27th July: Another foggy and cold day. Rounded Kap Dalton and landed on Kap Barcley. Sun came out in the evening, hopefully a sign of the weather changing for the better.
29th July: We are having to find our way through a lot more ice now. This is because we are coming into a much more heavily glaciated part of the coast. Fortuantely, the weather is staying stable which is allowing us to maintain our progress. Camped at Kap Caster tonight. Thanks to Karel from Terra Santa for the weather forecasts.
30th July: Today we got trapped out in the pack ice. We had to climb out onto the ice, as the strengthening wind caused it to close in on us. We had to drag our boats from ice flow to ice flow until we got to an open lead to paddle back to land. Only 15 miles covered, but all safe and well.
31st July: The wind from last night had increased by this morning, forcing a day off the water. Rain kept us in the tent untill the afternoon, when it cleared, allowing us to dry out kit.
1st August: Lots of ice all day today, but no wind, so not much of a problem. Paddled 38 miles in the sunshine. Camped at Sokongens Bugt.
2nd August: Another calm, sunny day. Lots of ice that got thicker as the day went on. When we got to Kap Dursey the ice became inpenetrable. Landed and walked up high to have a look and there was no way we were going to get through. Just have to wait and see what happens.
3rd August: The ice is still too thick to go anywhere. Rain kept us in the tent most of the day. Barometer dropping all the time.
4th August: Still blocked by ice. Barometer continued to drop all day. Rain and wind increased, but not too badly. Karel, our weather forecaster, says same for tomorrow.
5th August: Still blocked in by ice. Barometer staying low. Began discussing how long we can afford to stay here, time being the main factor with the short summer season. Don't need to make that decision yet as we can't go in either direction.
6th August: Still blocked in by ice. This afternoon the barometer started to rise. The wind and rain stopped and the ice started to open up slightly. Not much but a start.
7th August: Still stuck. Woke up this morning to thick fog. Wouldn't normally stop us, but you need reasonable visibility to spot the leads in compact ice. All we can do is hope it clears tomorrow.
8th August: Today we decided to have one final go at going south. We managed a couple of miles before we once again hit impassable ice. We had decided that it would be our last attempt, as we were running out of time. With great sadness and reluctance, we turned around and headed back towards Scoresby. Shortly after, we spotted a polar bear swimming towards us. A couple of warning shots persuaded it to keep its distance. We managed to make our way to Sokonens Bugt through thick, but passable ice, where we had a second polar bear come within 50m of our camp. Hope the photos come out ok with all the camera shake!

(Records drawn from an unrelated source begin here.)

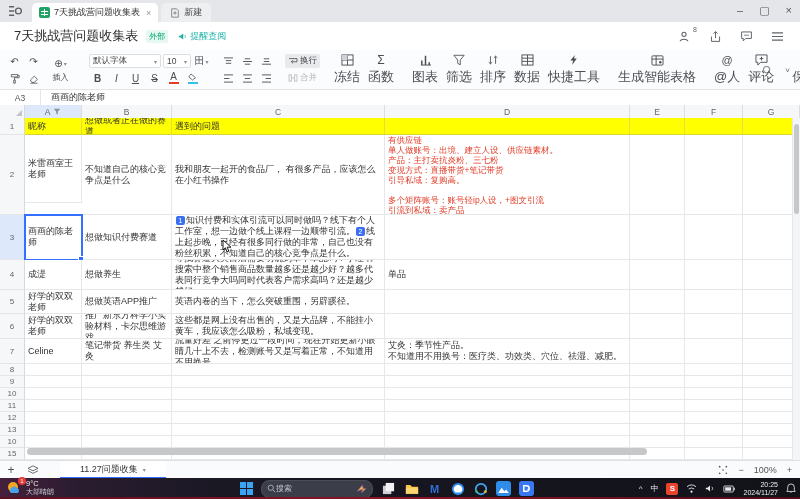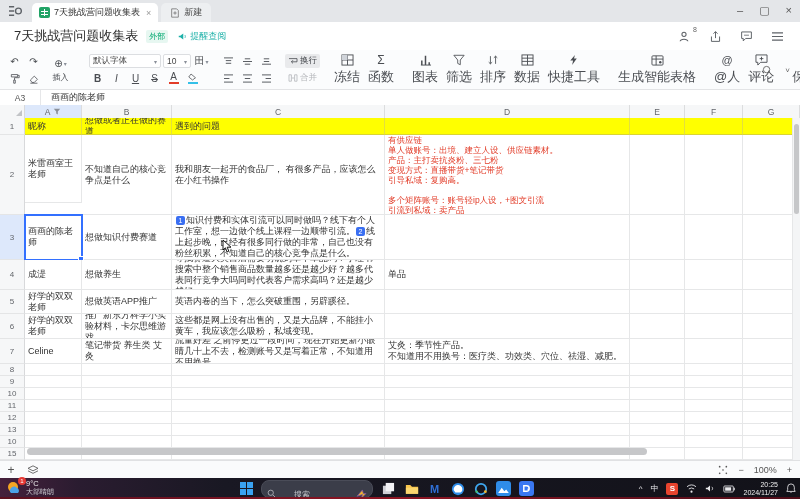--- a/index.html
+++ b/index.html
@@ -80,21 +80,21 @@
   .taskbar:after{content:"";position:absolute;left:0;bottom:0;width:800px;height:2px;background:linear-gradient(90deg,#5c1020,#8c1523,#4e0d19)}
   .tb-weather{position:absolute;left:6px;top:1px;display:flex;align-items:center;gap:4px}
   .wicon{position:relative;width:16px;height:16px}
   .wbadge{position:absolute;top:-3px;right:-4px;min-width:8px;height:8px;background:#e53935;color:#fff;font-size:6px;line-height:8px;text-align:center;border-radius:4px}
   .wtxt{color:#eee}
   .wtemp{font-size:7.5px;line-height:9px}
   .wdesc{font-size:7px;line-height:8px;color:#cfcfd4}
   .tb-center{position:absolute;left:240px;top:0;height:21px;display:flex;align-items:center;gap:8px}
   .winlogo{width:13px;height:13px;display:grid;grid-template-columns:6px 6px;grid-template-rows:6px 6px;gap:1px}
   .winlogo i{background:#3aa3f3}
-  .searchpill{width:112px;height:15px;background:#3b3d49;border:1px solid #4a4c58;border-radius:8px;display:flex;gap:18px;padding:8px 5px;box-sizing:border-box}
+  .searchpill{width:112px;height:15px;background:#3b3d49;border:1px solid #4a4c58;border-radius:8px;display:flex;align-items:center;gap:0;padding:8px 5px;box-sizing:border-box}
   .searchpill .stxt{font-size:8px;color:#c3c4ca;flex:1}
   .appic{width:15px;height:15px;border-radius:3px;position:relative;display:flex;align-items:center;justify-content:center}
   .appic .run{position:absolute;bottom:-3px;left:4px;width:7px;height:2px;border-radius:1px;background:#9a9aa5}
   .tb-tray{position:absolute;right:4px;top:0;height:21px;display:flex;align-items:center;gap:8px;color:#e9e9ec}
   .trayt{font-size:8px}
   .timeblk{text-align:right;color:#eee;font-size:7px;line-height:8px}
   .sogou{width:12px;height:12px;background:#e8442e;border-radius:2px;color:#fff;font-size:8px;font-weight:bold;display:flex;align-items:center;justify-content:center}
 </style>
 </head>
 <body>
@@ -776,20 +776,24 @@
 <div class="sheetbar">
   <span class="sb-ic">+</span>
   <span class="sb-ic">
     <svg width="12" height="10" viewBox="0 0 14 12">
         <g stroke="#555" fill="none">
           <path d="M7 1L1 4l6 3 6-3z"></path>
           <path d="M1 7l6 3 6-3"></path>
         </g>
       </svg>
   </span>
+  <div class="sheettab">
+    <span>11.27问题收集</span>
+    <span class="caret">▾</span>
+  </div>
   <div class="zoomctl">
     <span>
       <svg width="10" height="10" viewBox="0 0 12 12">
           <g fill="#555">
             <circle cx="2" cy="2" r="1"></circle>
             <circle cx="10" cy="2" r="1"></circle>
             <circle cx="2" cy="10" r="1"></circle>
             <circle cx="10" cy="10" r="1"></circle>
             <circle cx="6" cy="6" r="1"></circle>
           </g>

9th August: A foggy but warm day. More open crossings on a bearing. Keeps you concentrating. Pete found a Narwale skeleton and managed to extract the tusk.
10th August: Managed 20 miles before the wind and tide action on a thicker area of ice caused us to cautiously retreat, in exactly the same place as we were caught out before.
11th August: Swell and ice in the morning. Felt like Jason and the Argonaughts going through the clashing rocks. Swell replaced by fog in the afternoon, interesting trying to find and follow leads and stay on a bearing. All cleared in the evening allowing us to do a respectable 24miles. Camped on Kap D'Augney.
12th August: Foggy but tail wind and not much ice. 24 miles. Camped at Kap Barclay.
13th August: Big tides today as I'm sure you are experiencing at home as well, other than that ideal paddling conditions, not much ice or wind. We are 36 miles closer to home.
14th August: Ideal paddling conditions. Went past the hot spring waterfalls again, had a shower in our dry suits. We've paddled 28 miles today. Eider duck for tea.